Super-AGI and the Source Quality Problem

I talk about hiding R&D secrets from my “competitors” but I’m not in this for the money. I wanted a challenge, something as useful-as-possible to do for my final years.

Artificial General Intelligence can come into different flavors. Initially it will be rather mundane, powering customer service chatbots. More advanced embodiments may be used to find flaws in contracts or mount a defense in complex lawsuits.

I’m not interested in such applications. Those merely abolish jobs or make them easier.

I’m only interested in Super-AGI, which I define as a system, more intelligent than any human or humanity as a whole. Such a system would be useful to come up with new theories, would suggest promising experiments to discover room temperature superconductors for more efficient EV’s and electricity transport, heat-resistant crops and other things to allow us to continue to exist on this globe a little longer. Of course no one will listen to its commonsense advice (stop breeding, stop destroying the biosphere etc.) but when there’s money to be made in STEM fields, the game is on and that may suffice to avert our demise. Not that humanity is worthy of that but hey – I just wanted a challenge, okay?
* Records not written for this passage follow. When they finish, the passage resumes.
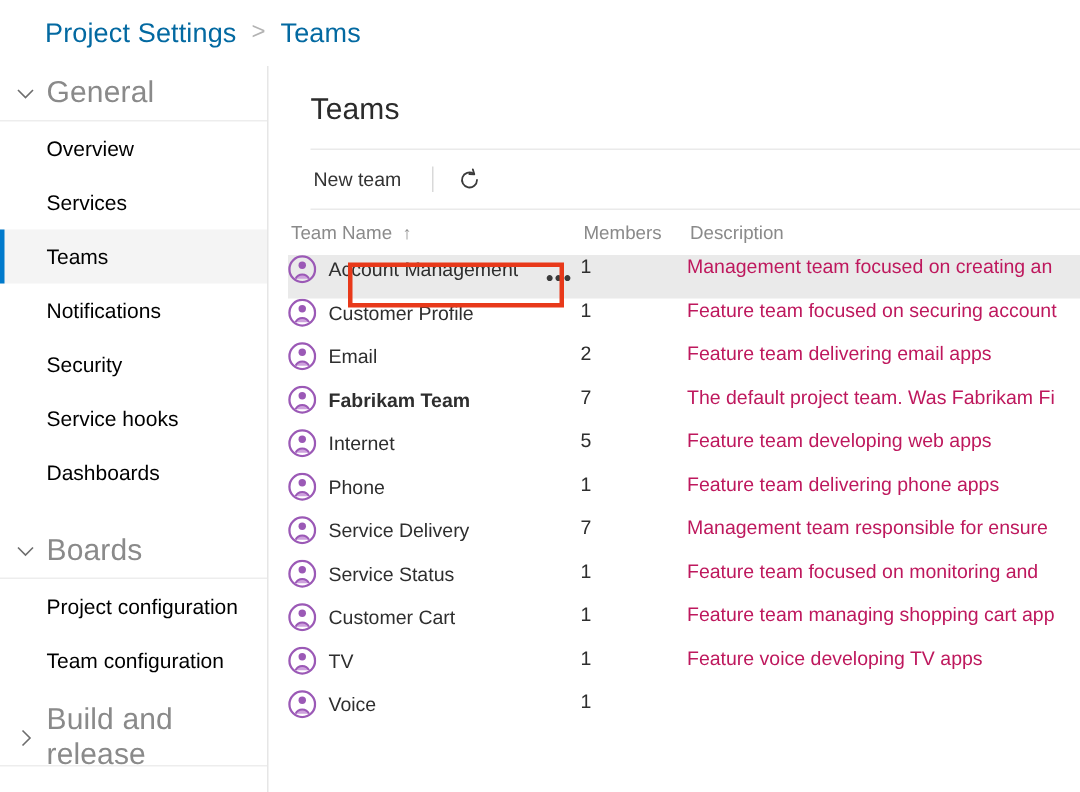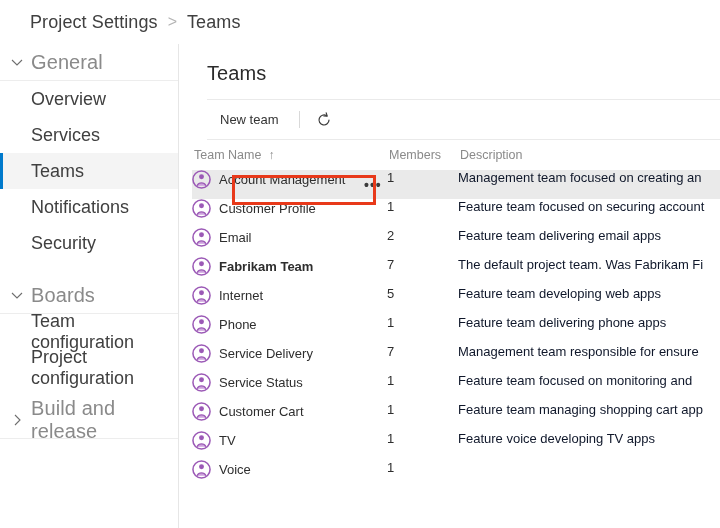--- a/index.html
+++ b/index.html
@@ -38,7 +38,7 @@
   }
   .crumb {
     font-size: 18px;
-    color: #404040;
+    color: #0369a1;
     font-weight: 400;
     letter-spacing: 0.1px;
     white-space: nowrap;

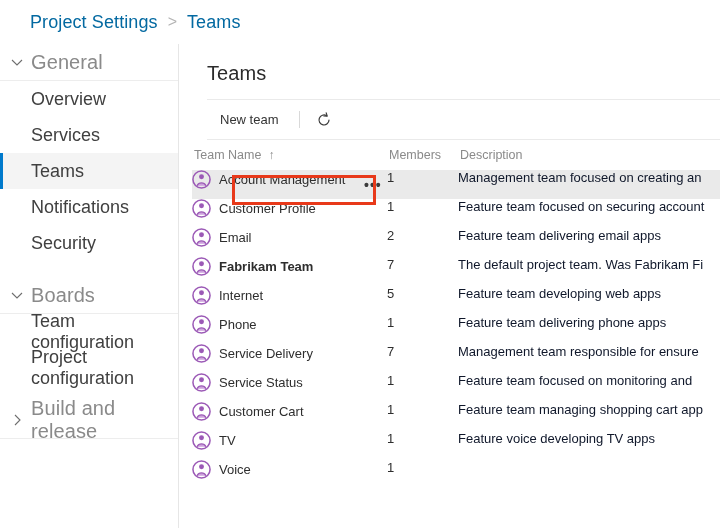--- a/index.html
+++ b/index.html
@@ -94,8 +94,8 @@
     padding-left: 31px;
     box-sizing: border-box;
     cursor: pointer;
-    font-size: 18px;
-    color: #404040;
+    font-size: 14px;
+    color: #000000;
   }
   .nav-item.selected {
     background: #f4f4f4;

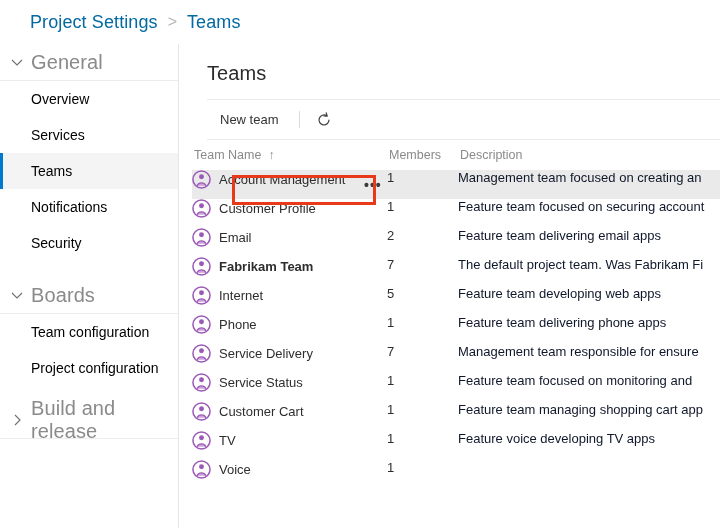--- a/index.html
+++ b/index.html
@@ -138,7 +138,7 @@
     height: 39px;
     display: flex;
     align-items: center;
-    padding-left: 38px;
+    padding-left: 27px;
     box-sizing: border-box;
   }
   .toolbar-btn {

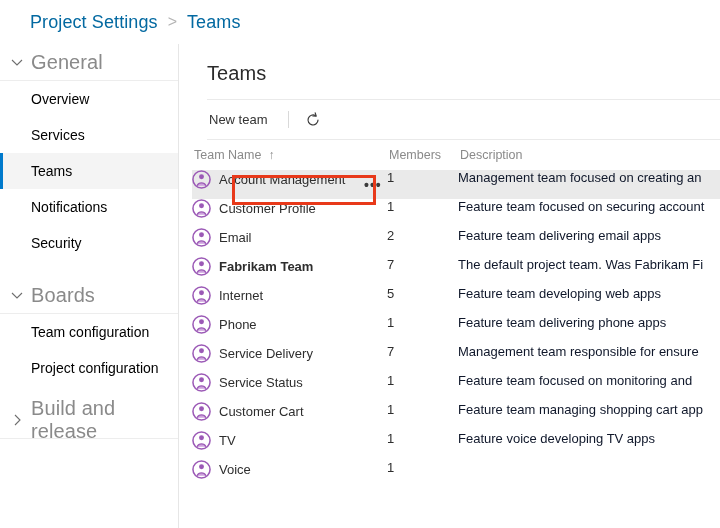--- a/index.html
+++ b/index.html
@@ -240,7 +240,7 @@
   .cell-desc {
     flex: 1;
     font-size: 13px;
-    color: #0f172a;
+    color: #be185d;
     white-space: nowrap;
     overflow: hidden;
   }

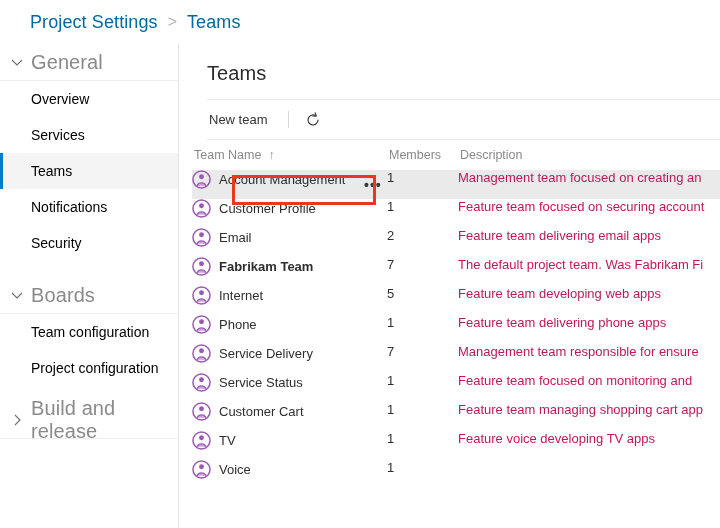--- a/index.html
+++ b/index.html
@@ -305,6 +305,9 @@
     <div class="nav-item">
       <span>Security</span>
     </div>
+    <div class="nav-item">
+      <span>Service hooks</span>
+    </div>
 
     <div class="nav-spacer"></div>
 

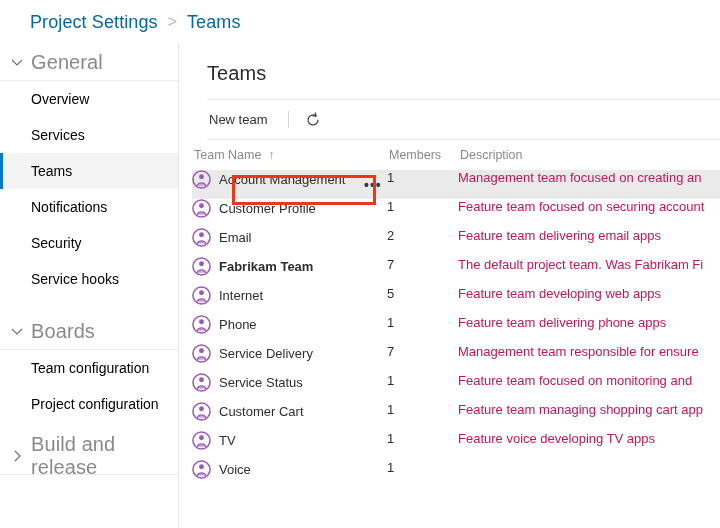--- a/index.html
+++ b/index.html
@@ -308,6 +308,9 @@
     <div class="nav-item">
       <span>Service hooks</span>
     </div>
+    <div class="nav-item">
+      <span>Dashboards</span>
+    </div>
 
     <div class="nav-spacer"></div>
 

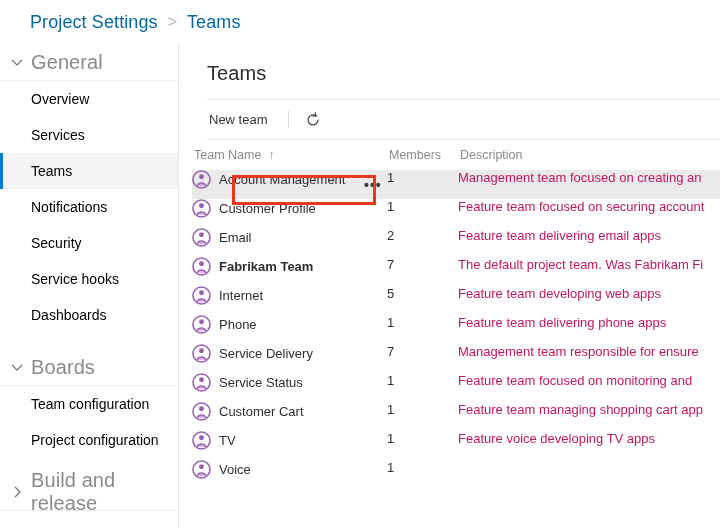--- a/index.html
+++ b/index.html
@@ -321,10 +321,10 @@
       <span class="group-title">Boards</span>
     </div>
     <div class="nav-item">
+      <span>Project configuration</span>
+    </div>
+    <div class="nav-item">
       <span>Team configuration</span>
-    </div>
-    <div class="nav-item">
-      <span>Project configuration</span>
     </div>
 
     <div class="nav-spacer"></div>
Super-AGI is in theory relatively easy to achieve after AGI emerged on the scene since the algorithms remain the same and it’s only a matter of increasing the quality and quantity of its data, as well as the thoroughness, speed and completeness of its algorithms. The enormous roadblock is source quality.

Another use for Super-AGI would be it telling us the truth about things we were mistaken about. Historical events, scientific theories, that sort of thing. This may help some people to calm down when they should, others to become angry when they should and yet others to “see the light” and do something useful with it.
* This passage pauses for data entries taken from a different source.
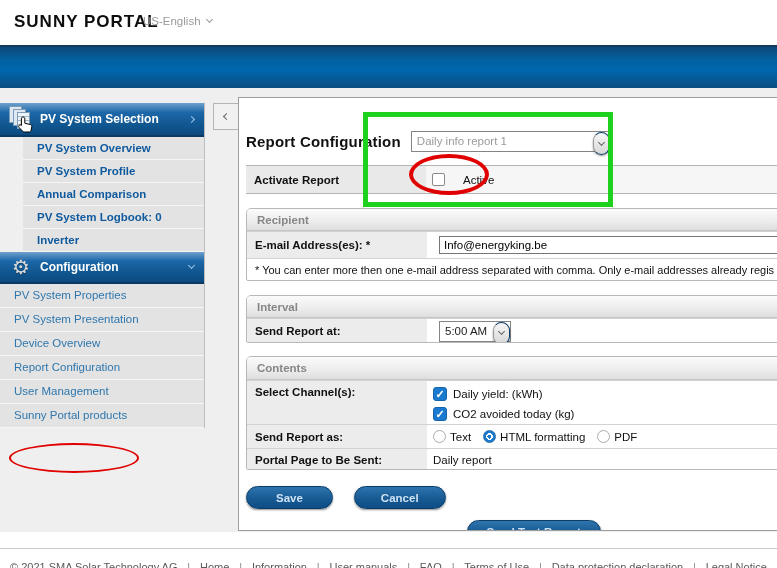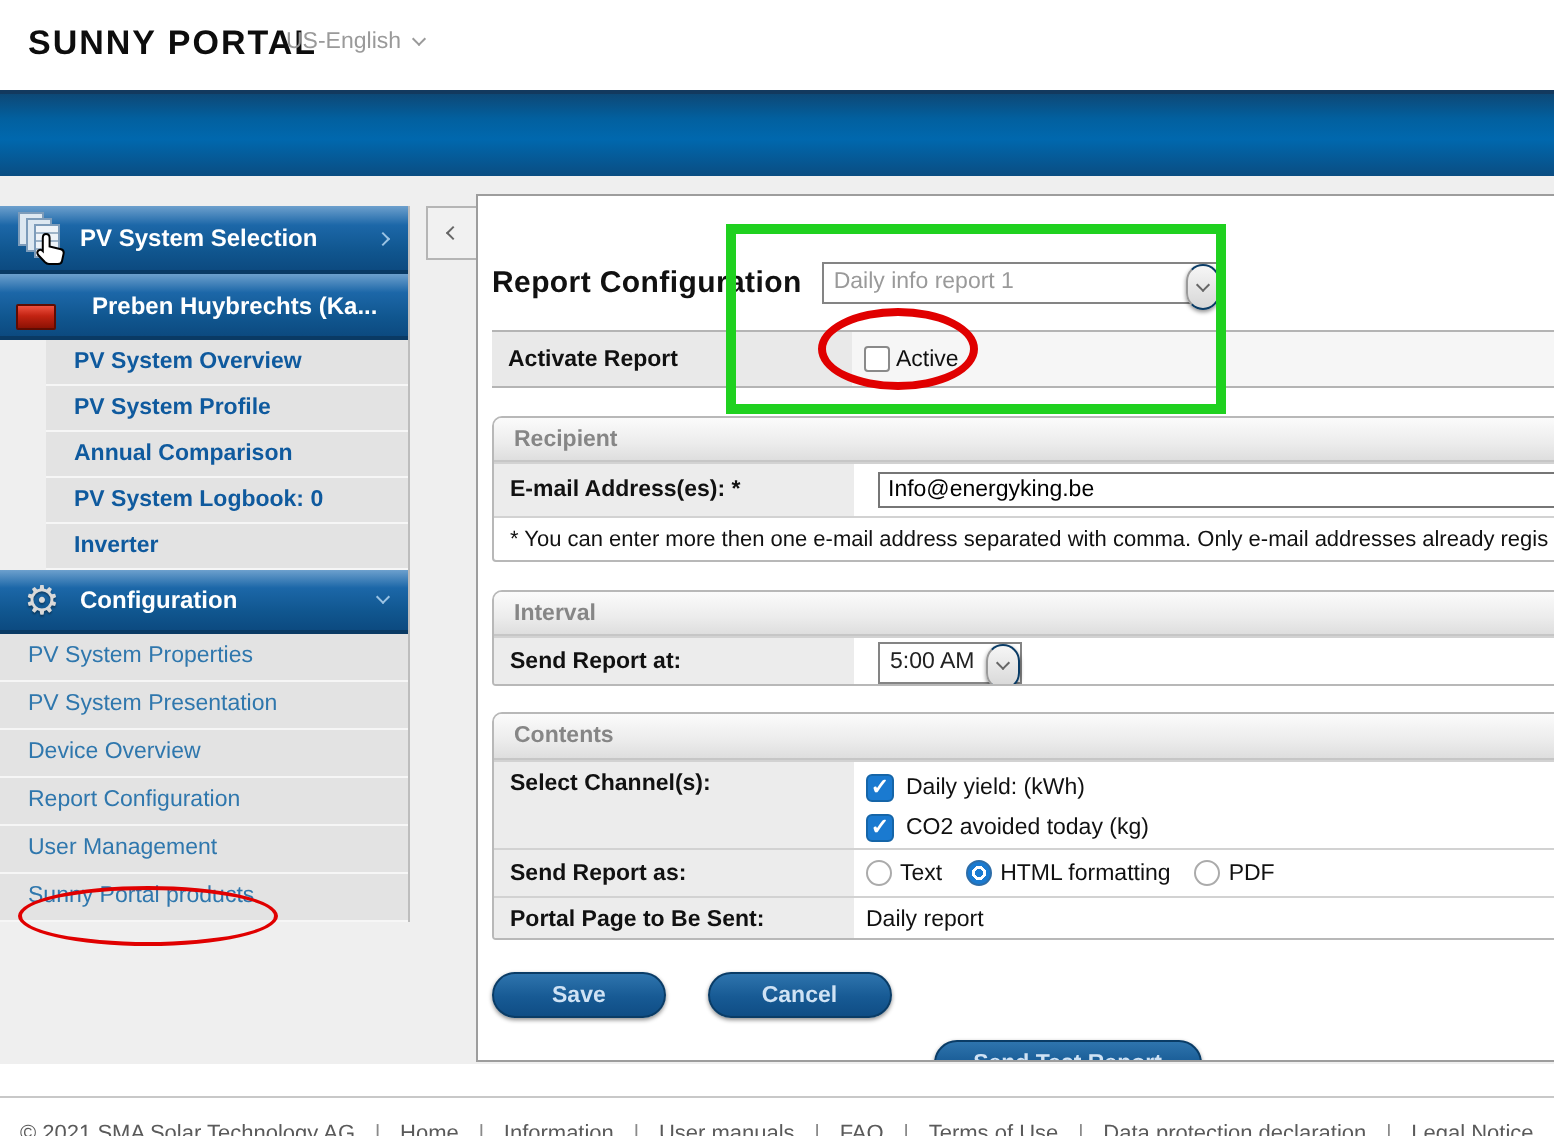--- a/index.html
+++ b/index.html
@@ -188,13 +188,6 @@
       <span class="chev chev-right chev-blue"></span>
     </div>
 
-    <div class="sb-blue" style="height:33px;">
-      <span class="icon-plant">
-        <span class="panel"></span>
-          <span class="box"></span>
-      </span>
-      <span class="lbl">Preben Huybrechts (Ka...</span>
-    </div>
 
     <div class="sb-item">PV System Overview</div>
     <div class="sb-item">PV System Profile</div>

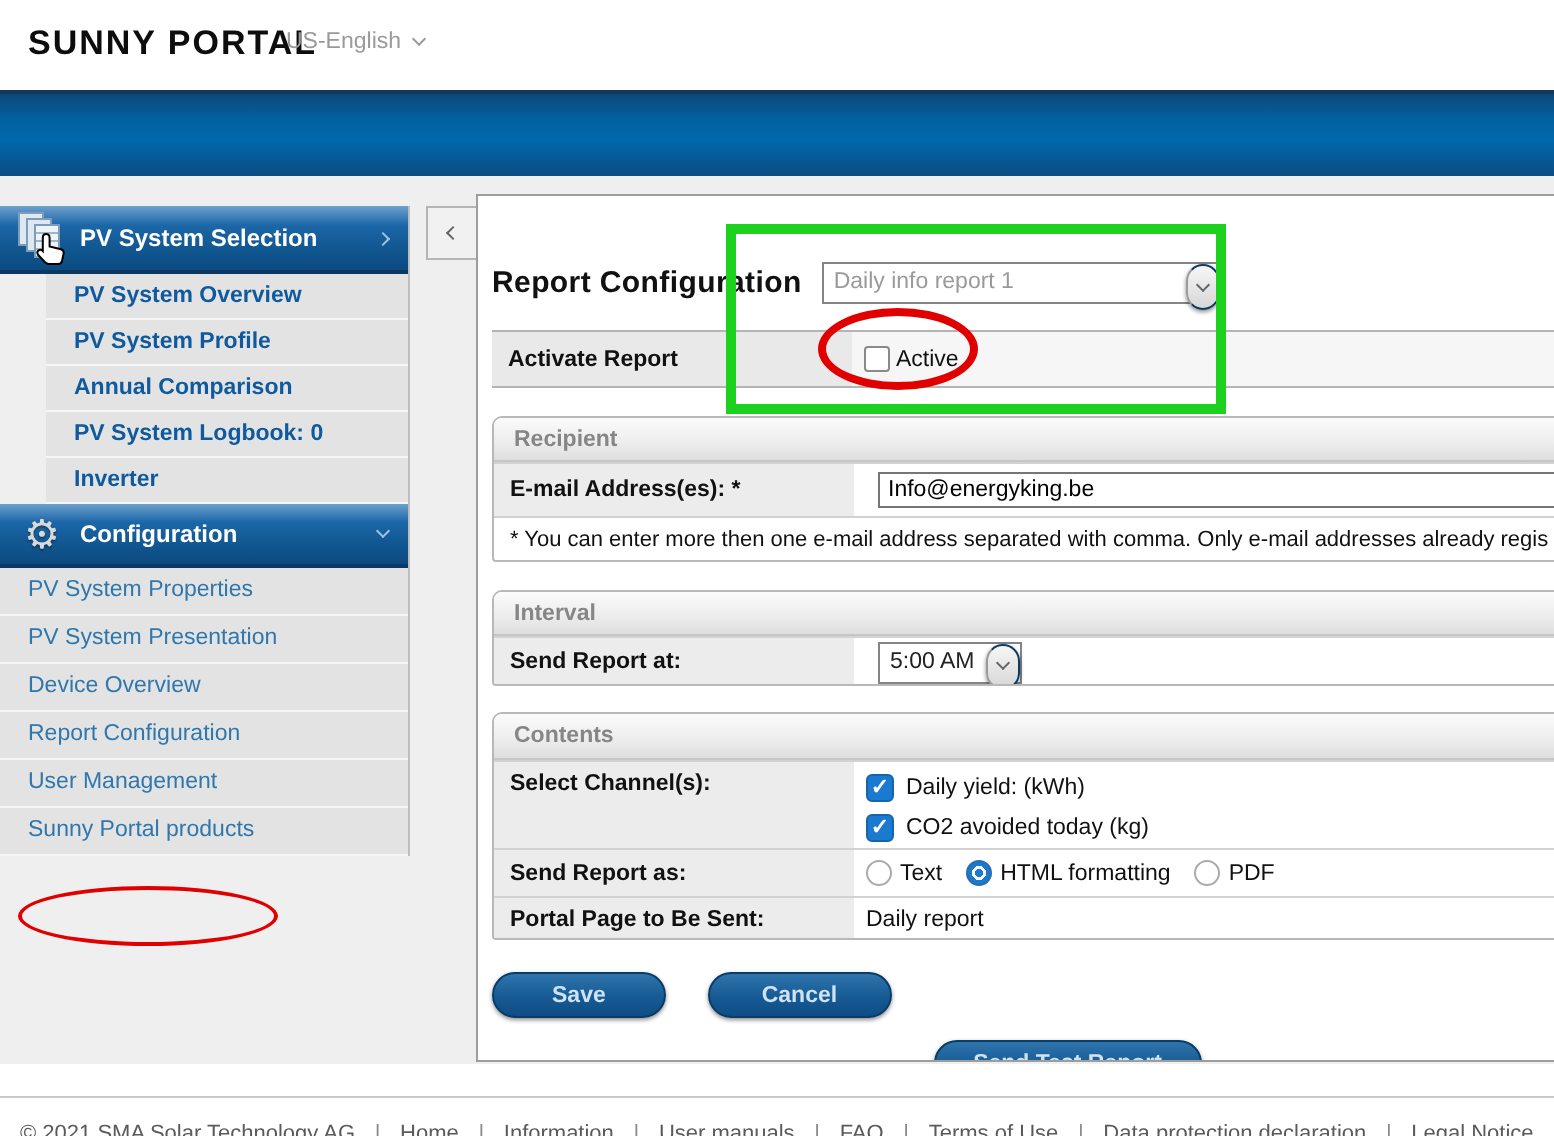--- a/index.html
+++ b/index.html
@@ -229,7 +229,7 @@
       <div class="label-cell">Activate Report</div>
       <div class="value-cell">
         <span class="checkbox-empty"></span>
-        <span style="margin-left:3px;">Active</span>
+        <span style="margin-left:18px;">Active</span>
       </div>
     </div>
The quality of the “facts” fed into an AGI is important for its ability to arrive at super-human ideas or conclusions. Of course, a robust system will be able to detect flaws and assign probabilities of veracity, but this only goes that far when, for example, 1000 sources solely claim falsehoods and no sources claim the truth. Or when there are no factually accurate readily available sources at all, even though the data does or did exist, somewhere.

Just as in the past, nearly everything we thought to be true turned out to be false, many things we now deem true will eventually be proven incomplete or incorrect. Perhaps less so, but let us consider that half of scientific research in many fields is irreproducable. There also is consensus that The Theory of Quantum Mechanics is incomplete and inconsistent with itself, self-contradictory.

Then there are scientific theories that we’ve been told are solid but to which the details are murky to the point of being absent or absurd. Evolution Theory, for example. It’s clear that Evolution is a fact and that genes are involved, but no one has a clue as to what causes it. The claim that random mutations drive it is trivially proven false via basic statistics. So a Super-AGI may help us discover how Evolution really works and perhaps use that to our advantage.

The problem remains source quality. How will we ensure that a Super-AGI detects missing, falsified and erroneous data? And how will it obtain the rare, missing, hard-to-obtain or even censored or restricted data? Not necessarily censored for political/ideological/dogmatic reasons but for mere reasons of deemed academic irrelevance? Wikipedia certainly is not going to be of help, since sources have to be “notable”, which is defined as being generally accepted as common knowledge or having appeared in a Wikipedia-approved medium. By definition, the data that will lead to debunking current dogma won’t appear in Wikipedia.

Wikipedia’s original sources are of no use either. What’s needed are for example certain patents, scientific papers, published ideas or witness statements that are not in the mainstream because they are not considered to be true or relevant. Even a genius needs a minimal amount of correct, key data to work with in order to arrive at a groundbreaking idea.

Facts have always been highly politicized and this will never change so a Super-AGI will be censored and restricted as to what information it can access and what it can think and opine, just as humans are more or less subject to these restrictions.

In spite of my pessimism as to how much a Super-AGI will be a liberty to freely obtain the research it requires to arrive at the conclusions I think Humanity needs and in spite of my pessimism regarding what it will be permitted to say or what will be published of what it says, and in spite of my pessimism as to how much of what it says will be believed or acted upon, I will focus solely on solving the engineering aspects of building AGI.